KISAH MISTERI : Didatangi Jerangkong Penuh Dendam


Kisah ini berawal dari aksi memantek telinga tengkorak. Mantek adalah Bahasa Jawa, yang bila diterjemahkan ke dalam bahasa Indonesia memiliki arti memasukkan benda tajam, cukup panjang ke bagian tubuh tertentu. Benda yang dipergunakan untuk memantek bisa berupa besi ataupun benda lain, yang intinya orang menancapkan sesuatu ke dalam bagian tubuh, boleh orang, boleh binatang.

Suatu hari, seorang warga Desa Bendilwungu, Sumbergempol, Tulungagung, Jawa Timur, sebut saja Guna (37), sedang mengikuti pemakaman seorang tetangganya di kuburan desa.
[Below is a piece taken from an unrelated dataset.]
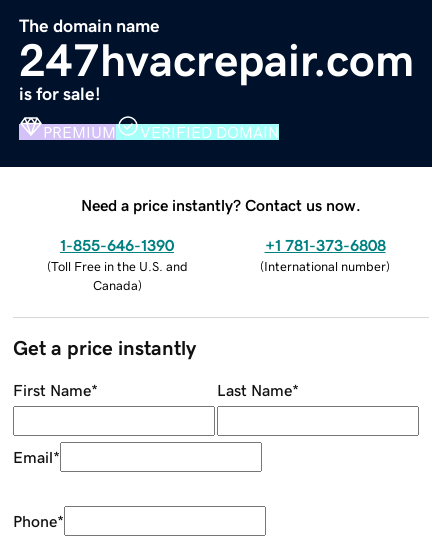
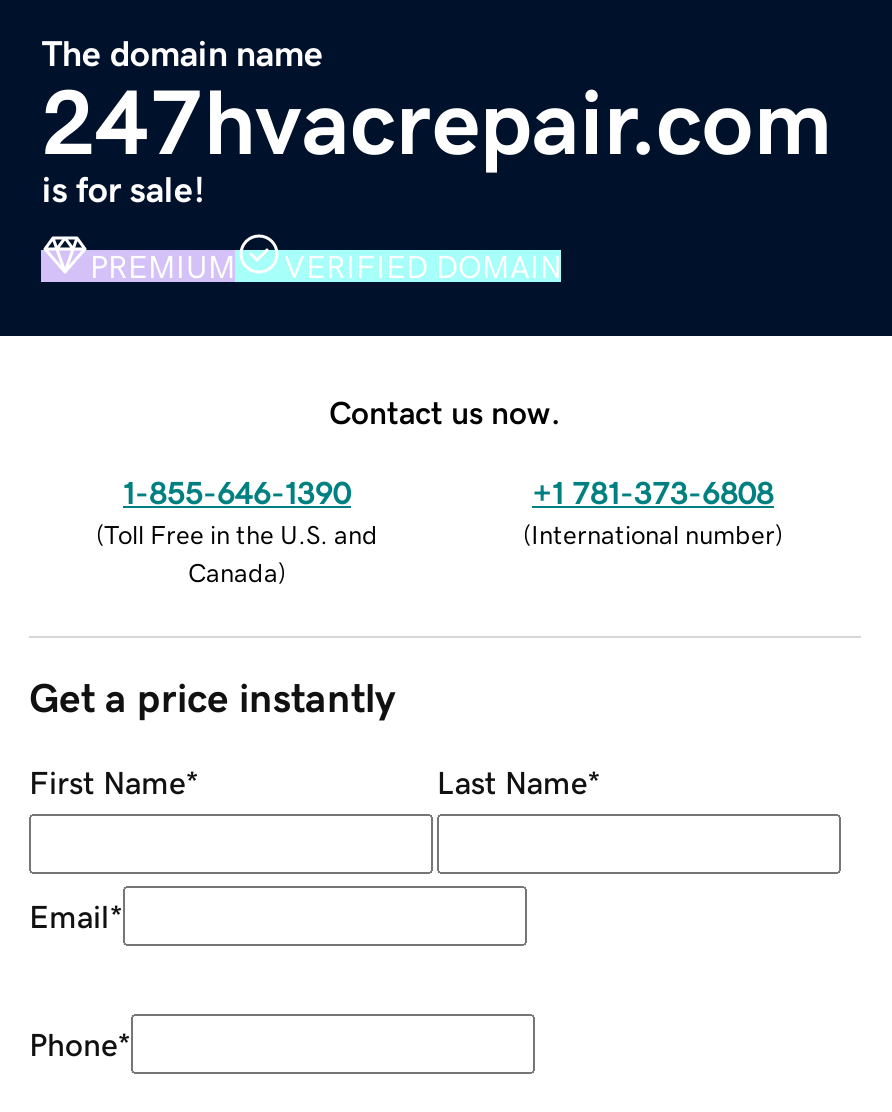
- Need a price instantly? Contact us now.
+ Contact us now.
Guna adalah tipe lelaki brangasan, suka iseng dan sok banget.

Dia terkenal juga lelaki yang tak pernah mau mengalah dengan segala apa yang dikehendakinya. Jelasnya, semua keinginannya harus dituruti oleh orang-orang sekitarnya.
Di atas gundukan tanah tempat Mbah Nawan (80) dimakamkan tersebut terdapat beberapa potongan tulang-belulang jasad orang yang lebih dulu dikubur pada lokasi itu. Dasar suka iseng, Guna mengambil batok kepala, yang mungkin bagian tubuh dari tulang-tulang itu sendiri.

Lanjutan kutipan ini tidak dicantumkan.